(What to work on) Every line below should be copied exactly; drop the pictures.

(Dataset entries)

========================================

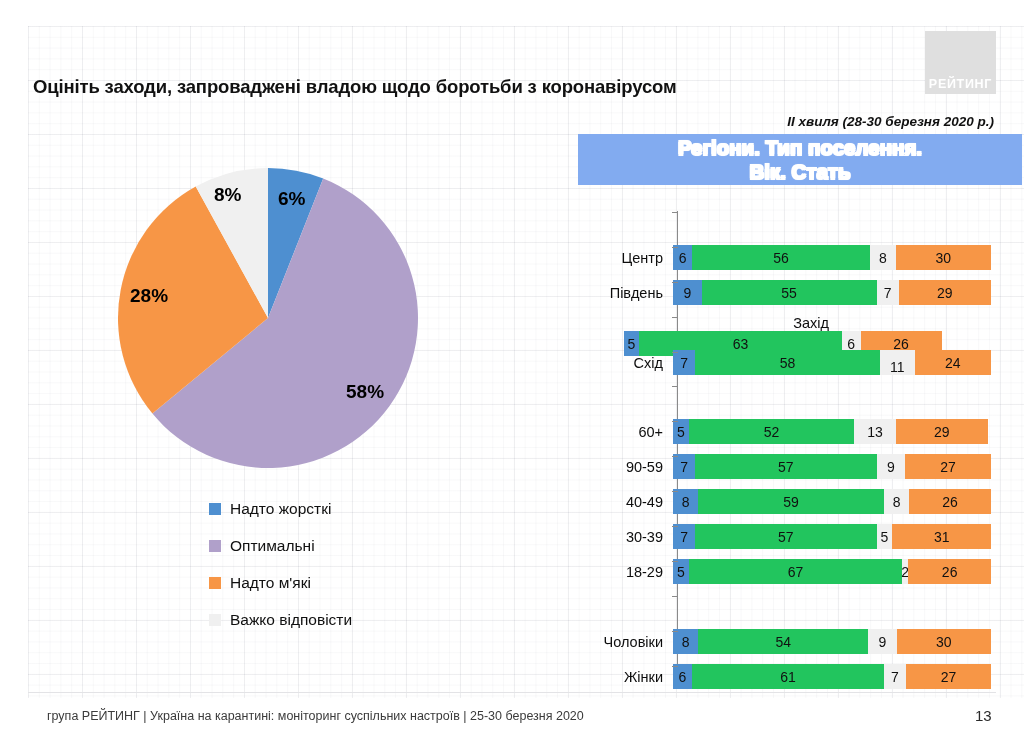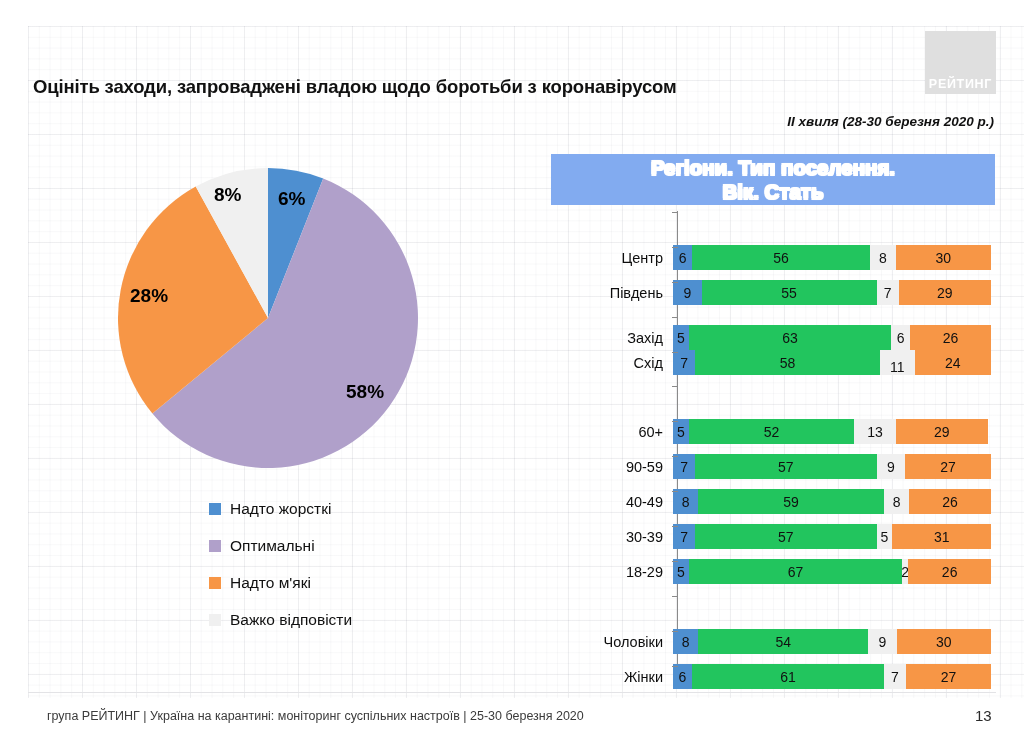"Регіони. Тип поселення." #section-banner { left: 551px -> 578px; margin-top: 20px -> none }
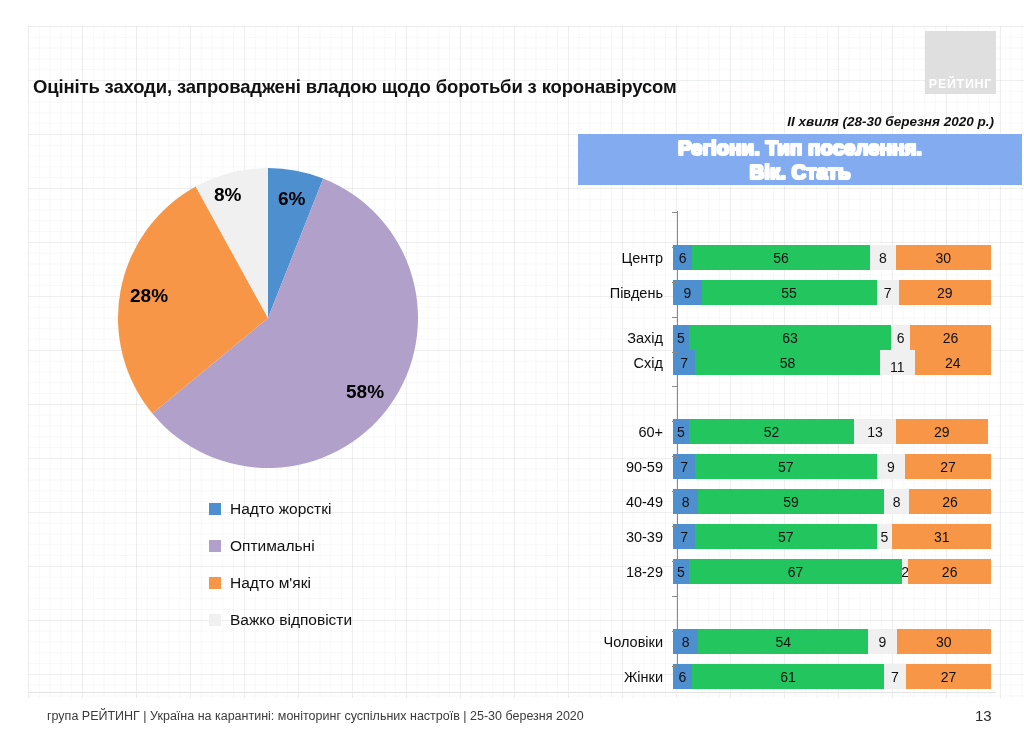"Захід" div.bar-row { flex-direction: none -> column; top: 92px -> 82px }
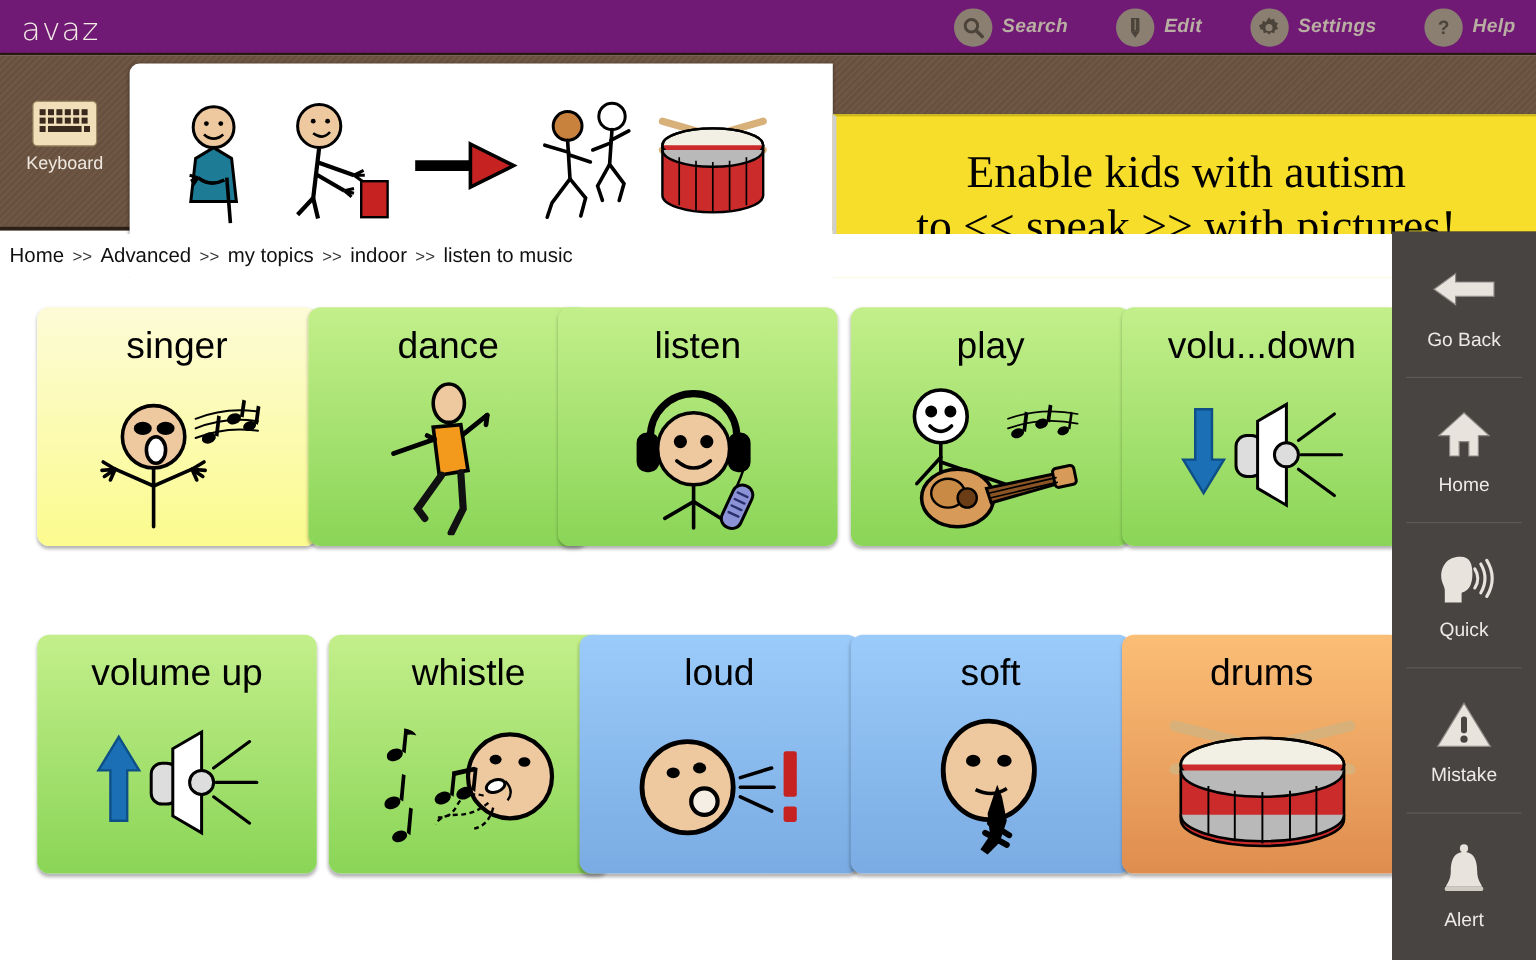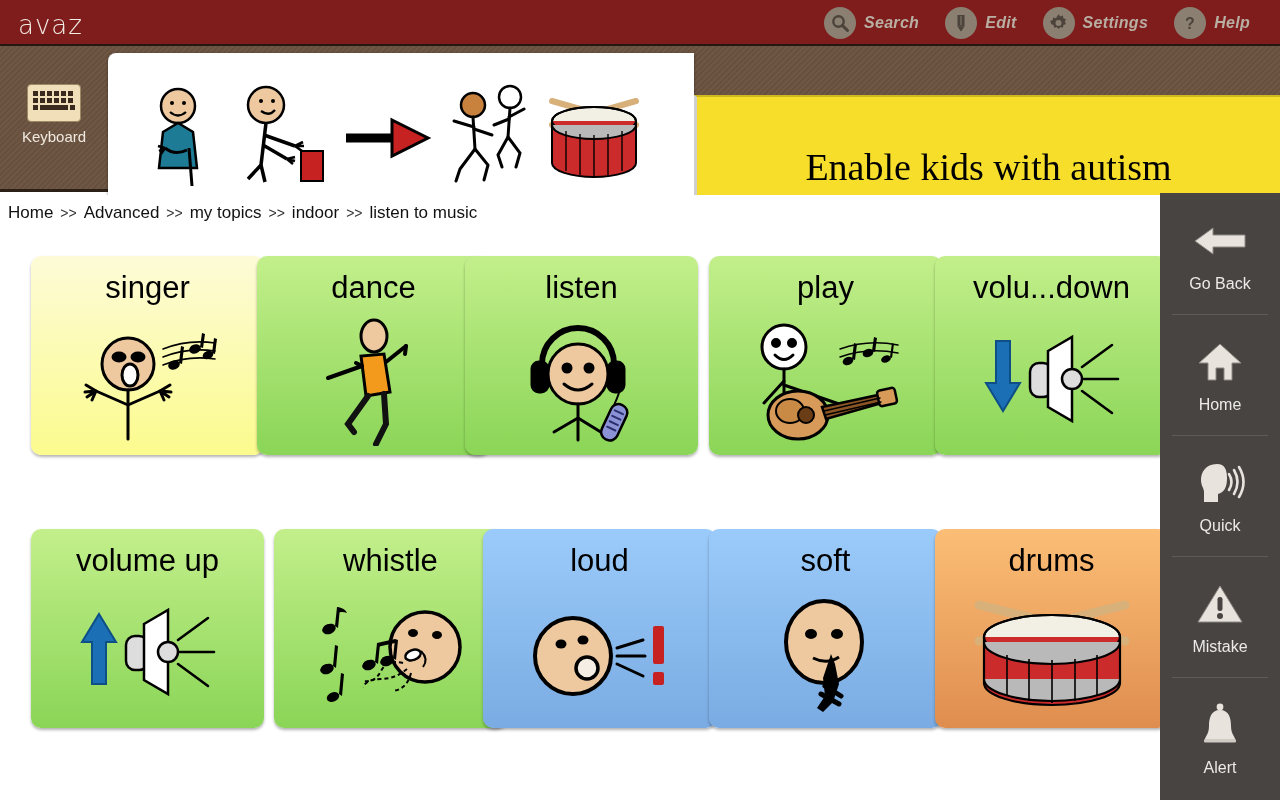"avaz" .topbar { background: #7f1d1d -> #701a75 }
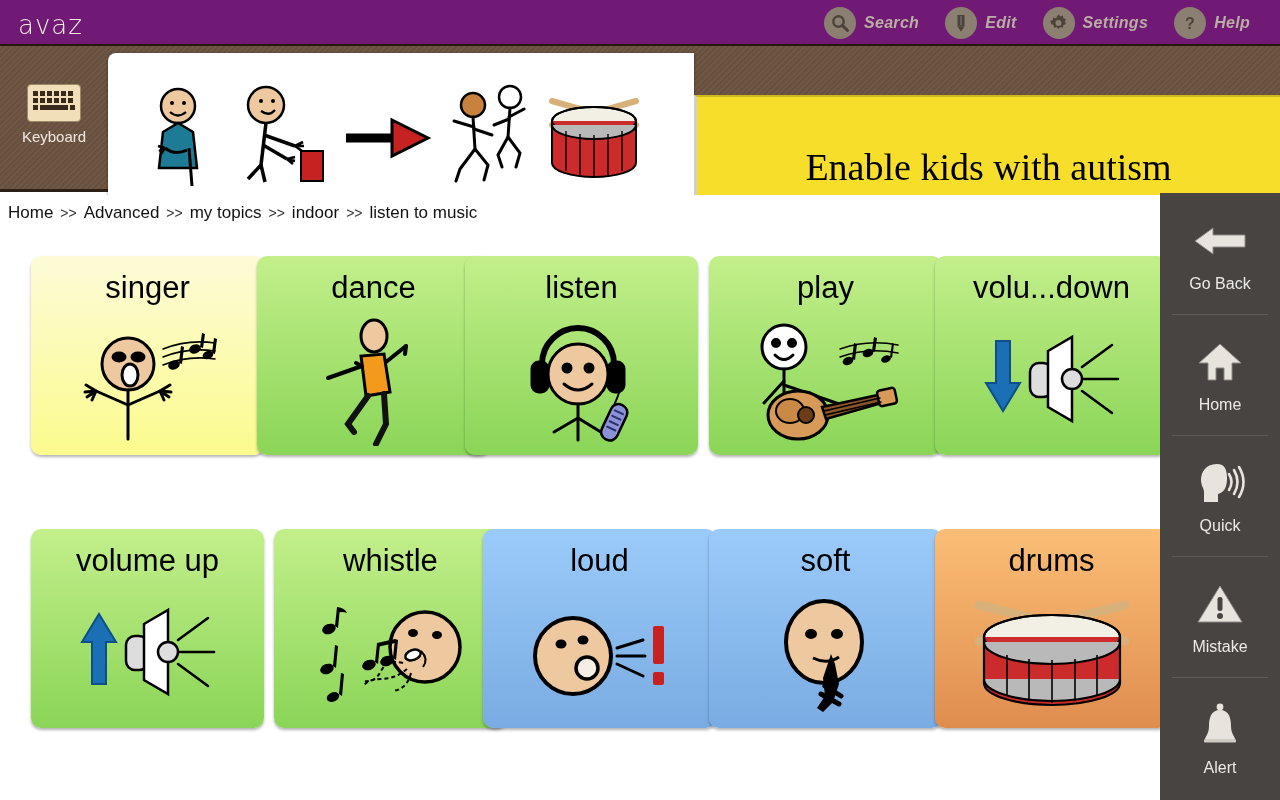"Search" .tool-group { gap: 10px -> 24px; right: 22px -> 9px }
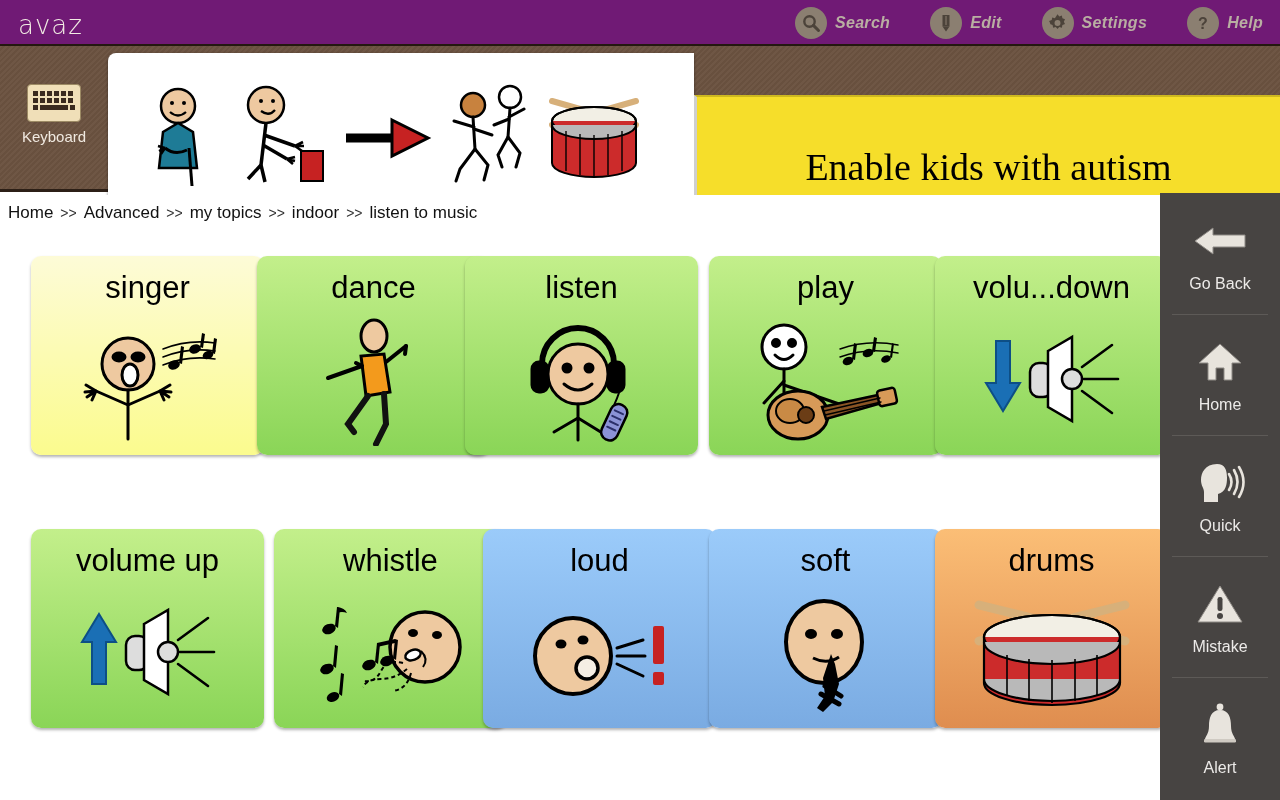"to << speak >> with" div { html: none -> <div>to &lt;&lt; speak &gt;&gt; with pictures!</div> }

========================================

(Result)
"Регіони. Тип поселення." #section-banner { left: 551px -> 578px; margin-top: 20px -> none }
"Захід" div.bar-row { flex-direction: none -> column; top: 92px -> 82px }
"avaz" .topbar { background: #7f1d1d -> #701a75 }
"Search" .tool-group { gap: 10px -> 24px; right: 22px -> 9px }
"to << speak >> with" div { html: none -> <div>to &lt;&lt; speak &gt;&gt; with pictures!</div> }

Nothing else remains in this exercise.